▶

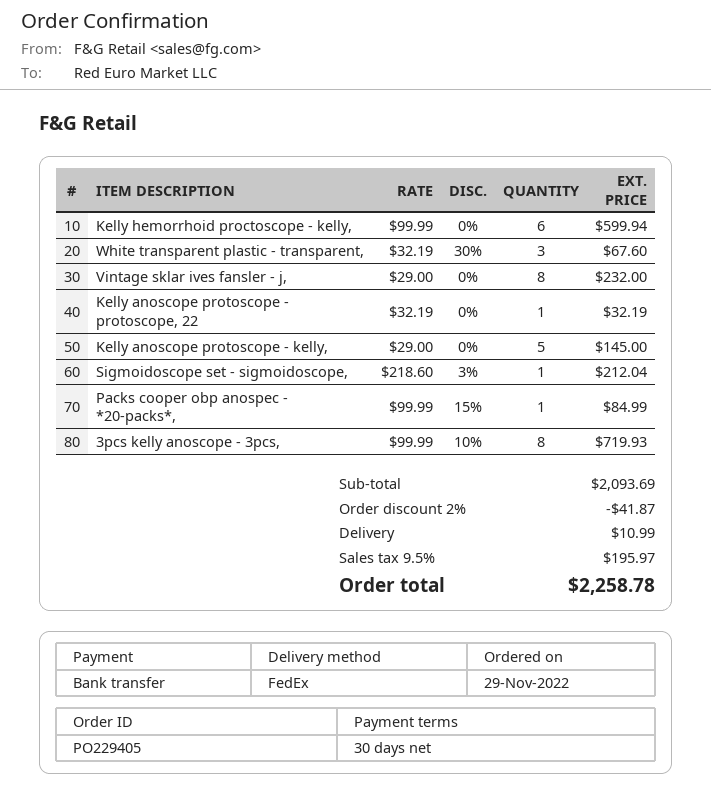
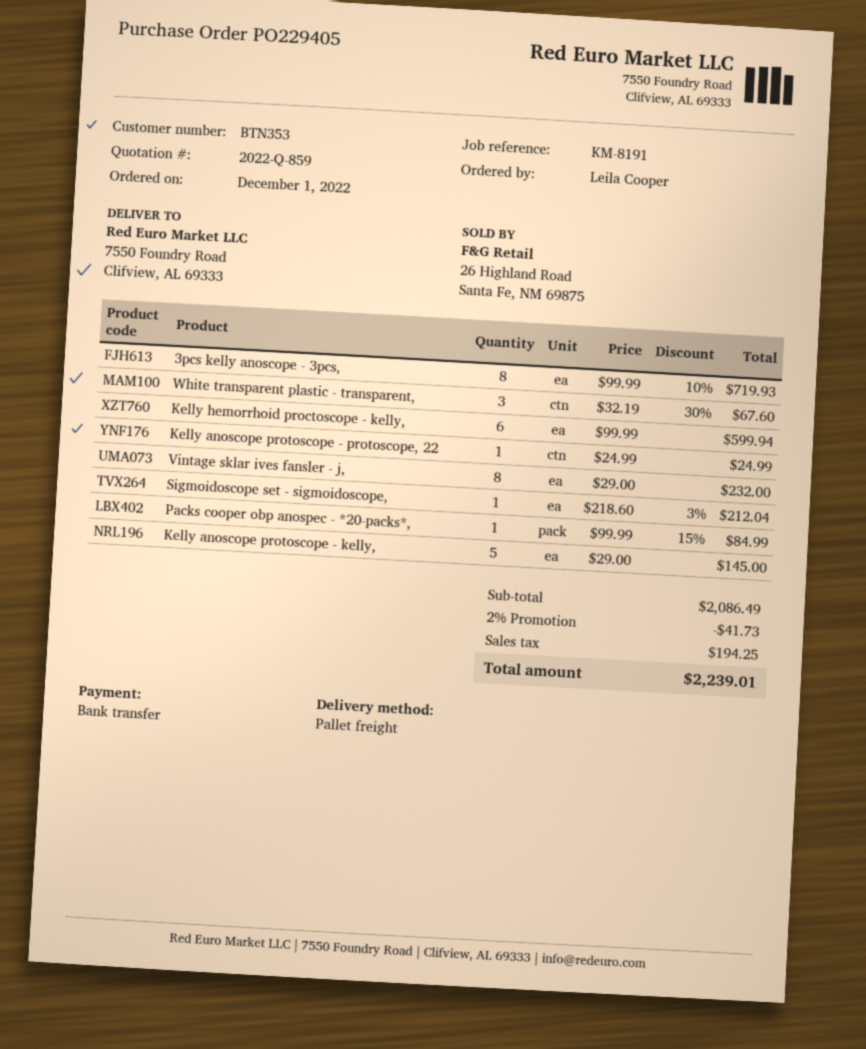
order date: 2022-11-29 -> 2022-12-01
shipping method: FedEx -> pallet freight
Kelly anoscope protoscope - protoscope, 22: 1 x 32.19 = 32.19 -> 1 x 24.99 = 24.99
subtotal: 2093.69 -> 2086.49
discount: 2% = 41.87 -> 2% = 41.73
shipping: 10.99 -> none
tax: 195.97 -> 194.25
total: 2258.78 -> 2239.01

◀

- _TO DO_
Each line from the one containing "discount: 2% = 41.87 -> 2% = 41.73" through the end of the material must be returned exactly; no other line should appear.

- _ANSWER SECTION_
discount: 2% = 41.87 -> 2% = 41.73
shipping: 10.99 -> none
tax: 195.97 -> 194.25
total: 2258.78 -> 2239.01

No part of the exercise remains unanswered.